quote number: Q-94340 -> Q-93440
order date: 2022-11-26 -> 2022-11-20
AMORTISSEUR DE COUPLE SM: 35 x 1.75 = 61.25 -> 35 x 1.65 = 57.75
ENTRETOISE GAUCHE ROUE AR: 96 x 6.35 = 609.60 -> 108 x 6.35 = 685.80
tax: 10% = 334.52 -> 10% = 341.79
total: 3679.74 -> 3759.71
--
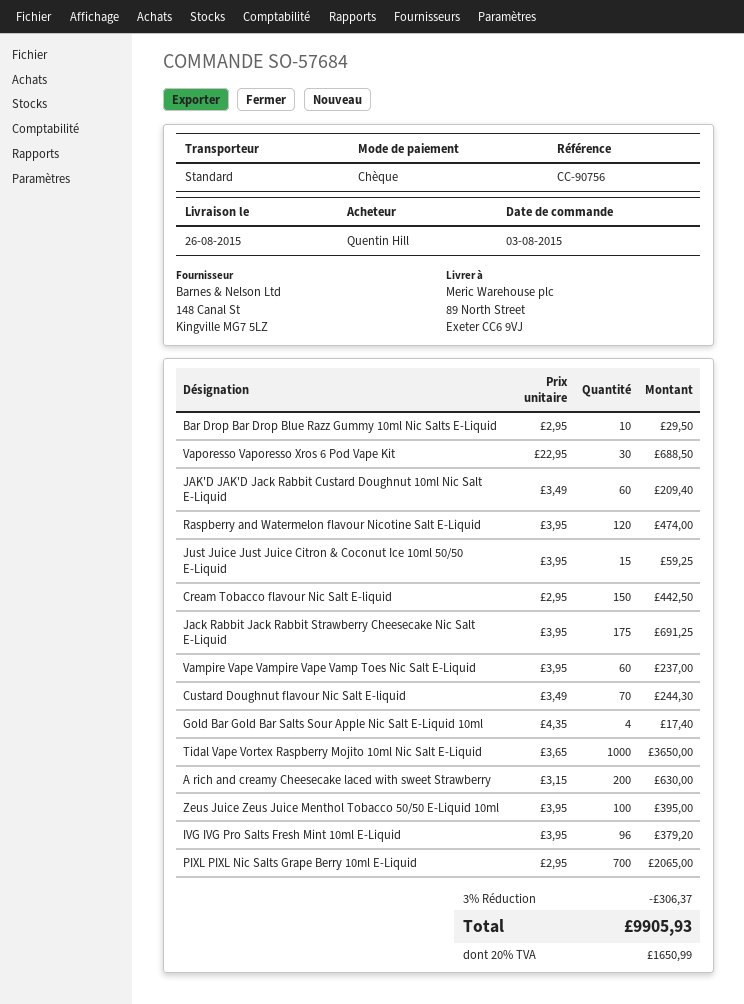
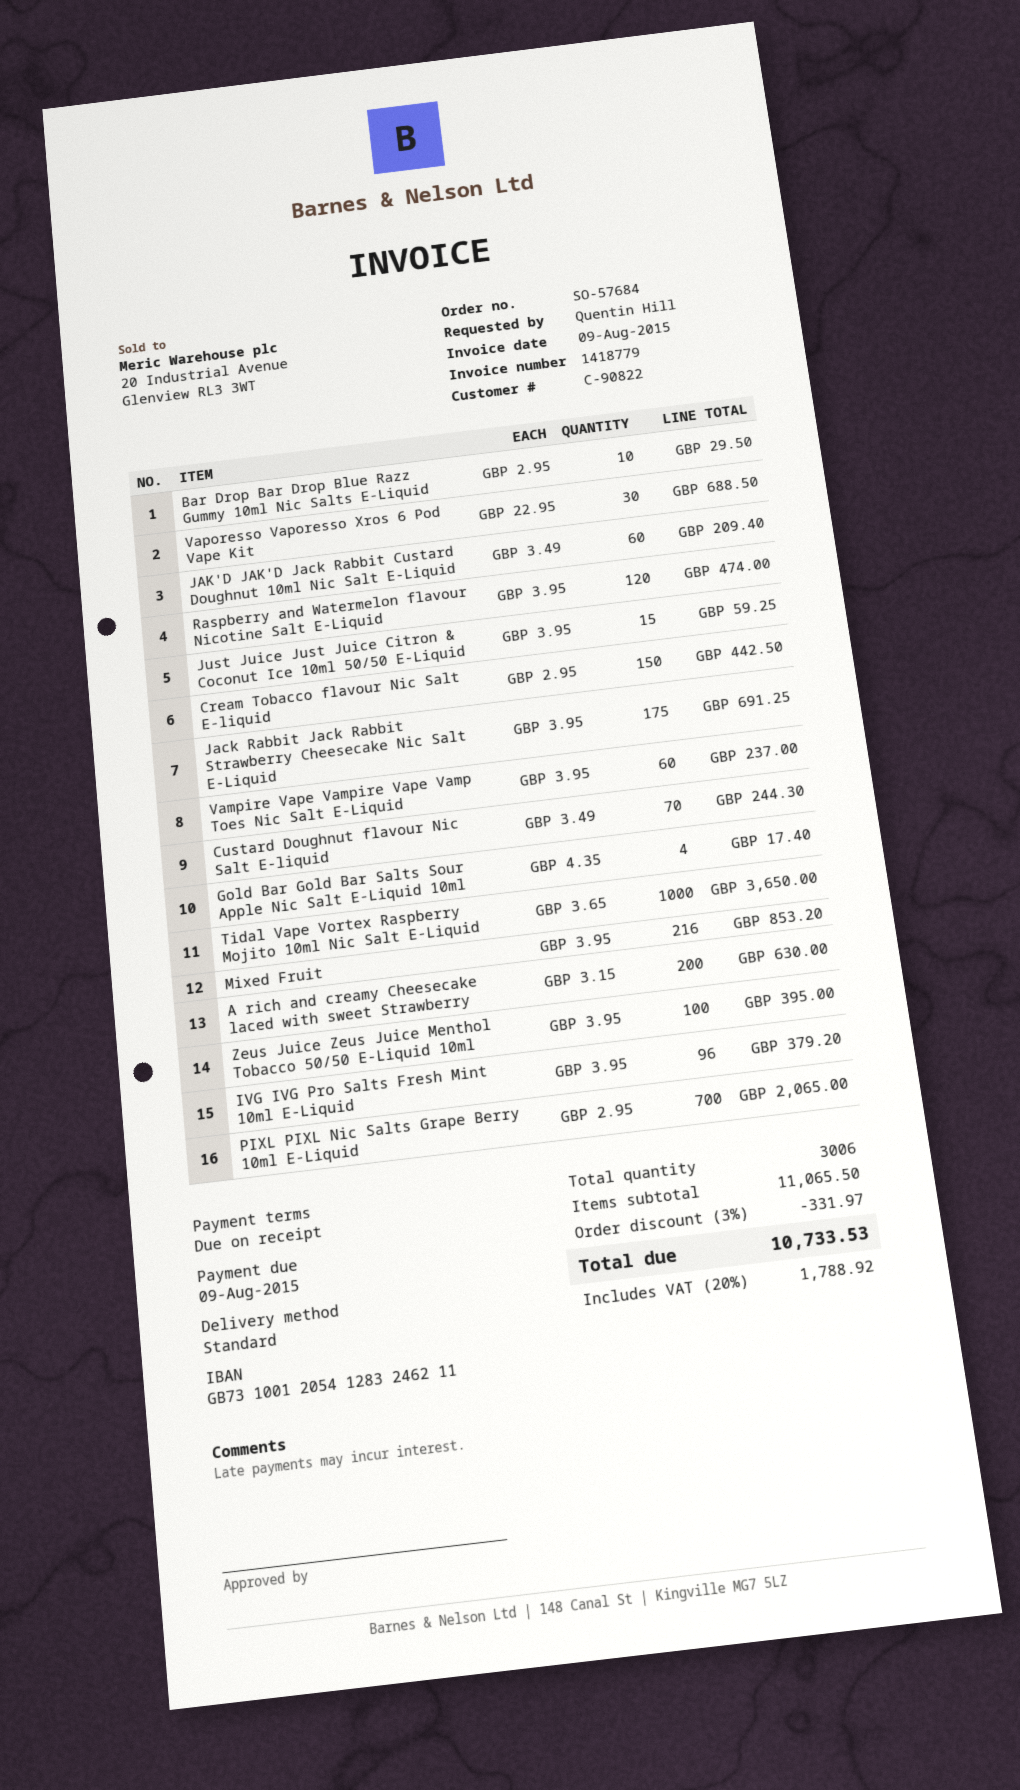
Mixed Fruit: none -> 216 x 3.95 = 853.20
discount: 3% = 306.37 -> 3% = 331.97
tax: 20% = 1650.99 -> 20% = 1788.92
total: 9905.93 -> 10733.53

**Exercise:** Each line in the listing where the word "total" is found is to be copied.

**Solution to the exercise:**
total: 3679.74 -> 3759.71
total: 9905.93 -> 10733.53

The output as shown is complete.